Published on August 30, 2024- views

A Review of Object Detection Architectures

Introduction

After spending several days understanding the details of the popular YOLO family of object detection architectures, I decided to write my own summary and notes, mostly with references to other handy articles about object detection architectures.

Let's start by defining object detection as a computer vision task where you try to predict bounding boxes containing objects within an input image, from a predefined set of interesting objects.

Pasted image 20240830215401.png

This is one of the most fundamental tasks in computer vision, one step up in complexity to image classification and one step down to image segmentation. Recent advances in deep learning have yielded extraordinarily accurate object detection models with countless practical applications.

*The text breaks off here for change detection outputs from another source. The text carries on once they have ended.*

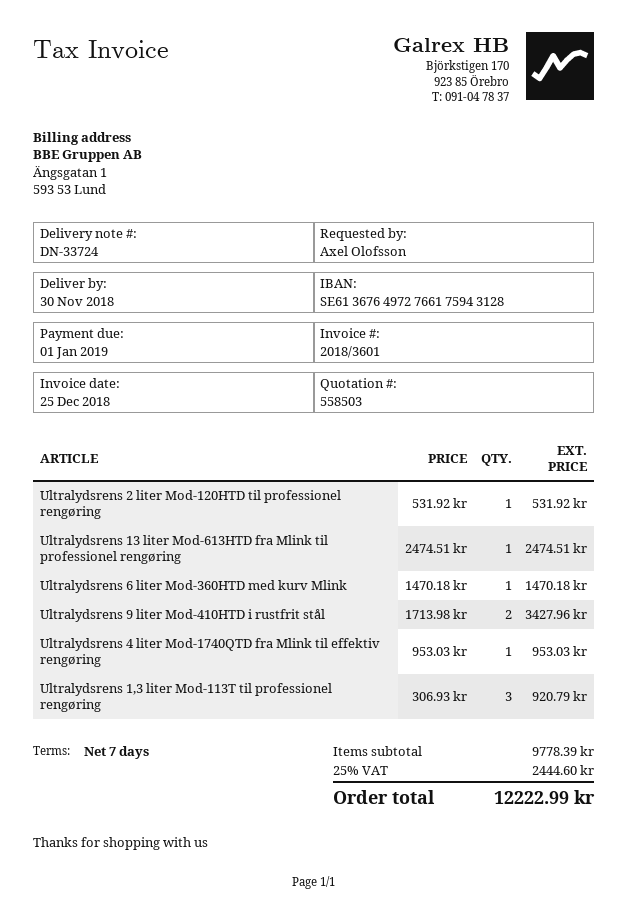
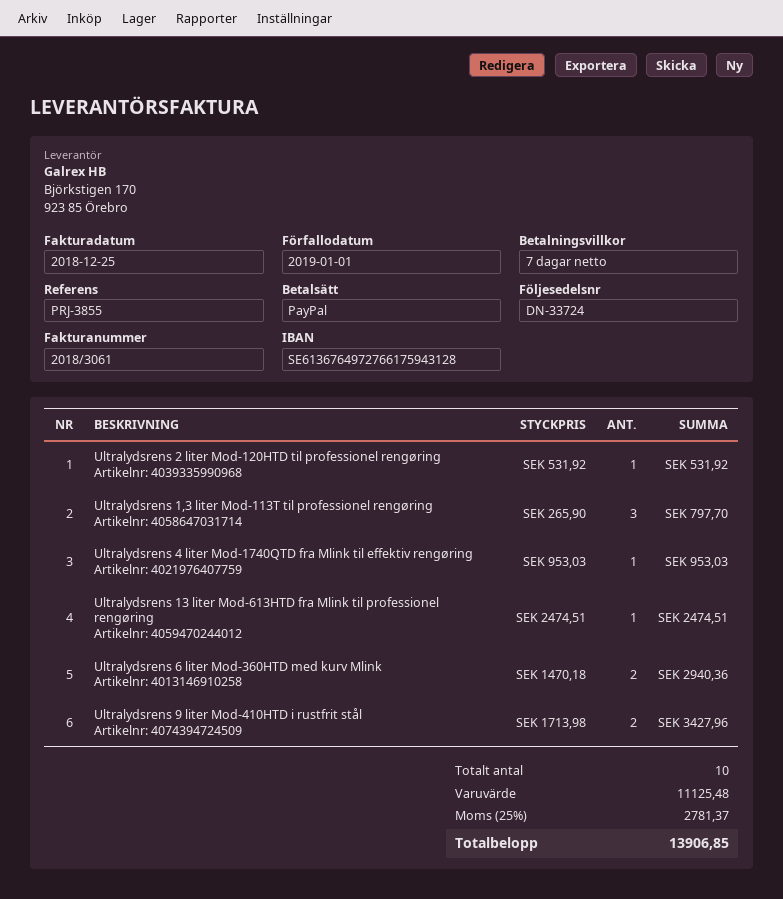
invoice number: 2018/3601 -> 2018/3061
Ultralydsrens 6 liter Mod-360HTD med kurv Mlink: 1 x 1470.18 = 1470.18 -> 2 x 1470.18 = 2940.36
Ultralydsrens 1,3 liter Mod-113T til professionel rengøring: 3 x 306.93 = 920.79 -> 3 x 265.90 = 797.70
subtotal: 9778.39 -> 11125.48
tax: 25% = 2444.60 -> 25% = 2781.37
total: 12222.99 -> 13906.85

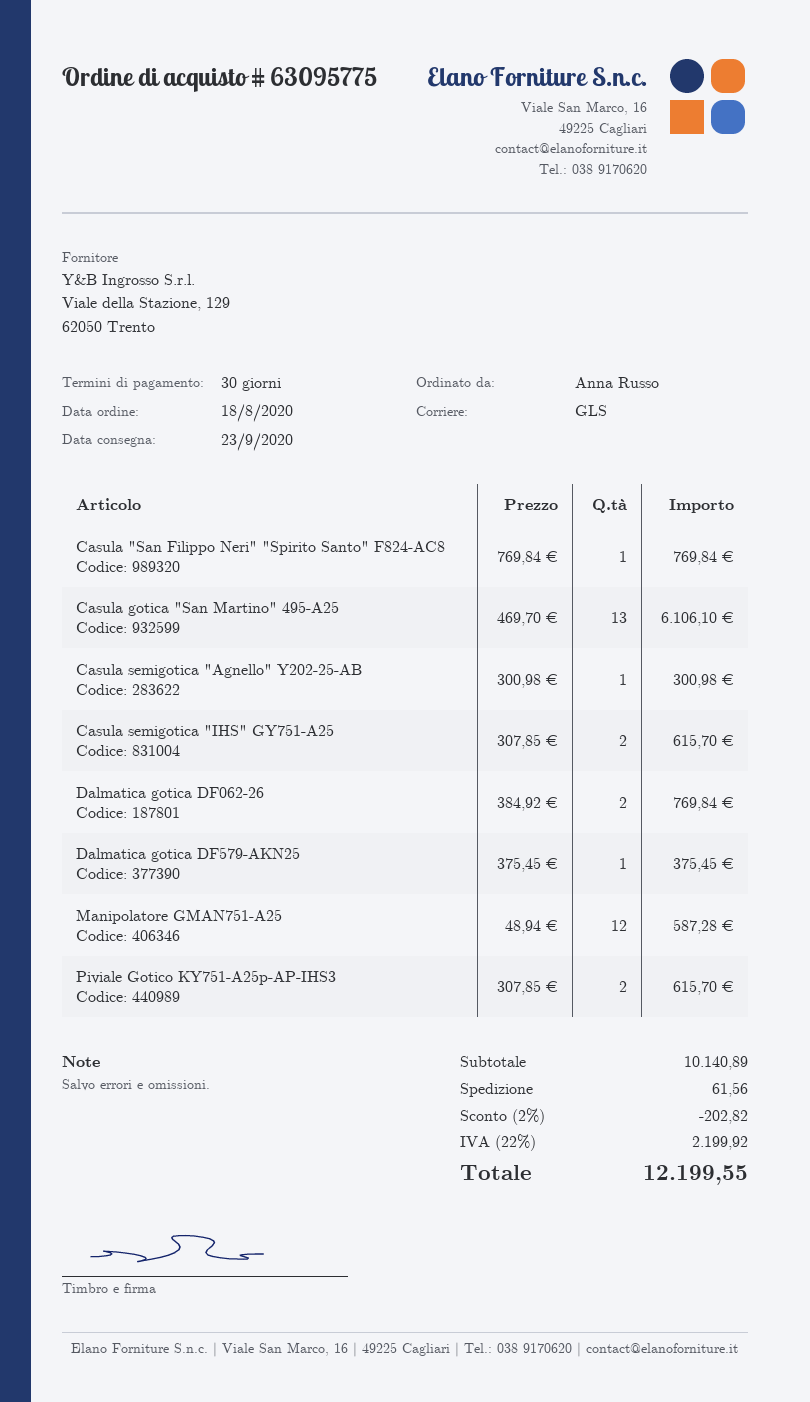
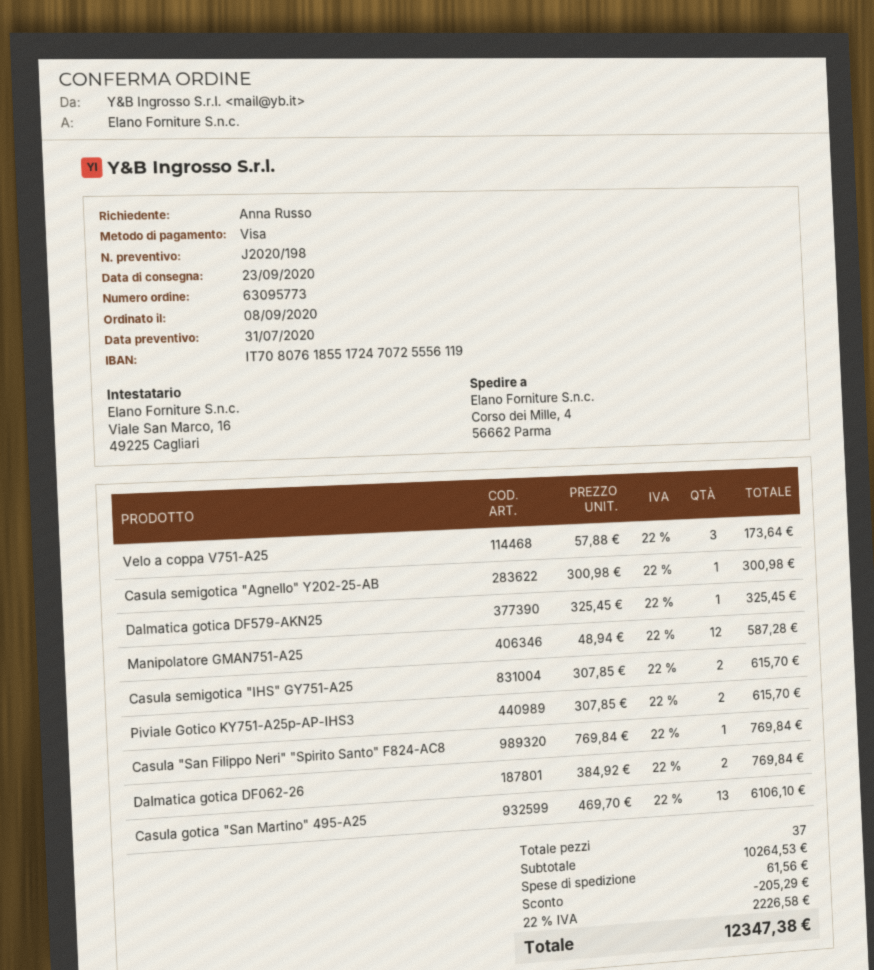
order number: 63095775 -> 63095773
order date: 2020-08-18 -> 2020-09-08
Dalmatica gotica DF579-AKN25: 1 x 375.45 = 375.45 -> 1 x 325.45 = 325.45
Velo a coppa V751-A25: none -> 3 x 57.88 = 173.64
subtotal: 10140.89 -> 10264.53
discount: 202.82 -> 205.29
tax: 22% = 2199.92 -> 22% = 2226.58
total: 12199.55 -> 12347.38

Pasted image 20240830220153.png

In this post I will summarize and discuss the most important architectures for tackling object detection with deep learning.

Overview of Architectures

Object detection architectures can be broadly grouped into two main categories: two-stage detectors and one-stage detectors.

Two-stage detectors

Two-stage detectors first generate region proposals where objects might be located, then refine these proposals and classify the objects within them. These methods prioritize accuracy over speed.

Architecture	Strengths	Weaknesses	Use Cases
R-CNN	High accuracy, foundational approach	Very slow, computationally expensive	Research, detailed image analysis
Fast R-CNN	Faster than R-CNN, shared computation	Still slower than modern methods	Applications where accuracy is key
Faster R-CNN	High accuracy, end-to-end training	Slower than one-stage detectors	Tasks requiring precise localization
Mask R-CNN	Adds instance segmentation, very accurate	Computationally intensive	Object detection + segmentation

One-stage detectors

One-stage detectors perform object detection in a single pass, directly predicting class probabilities and bounding boxes from the input image. These methods are faster but may sacrifice some accuracy compared to two-stage detectors.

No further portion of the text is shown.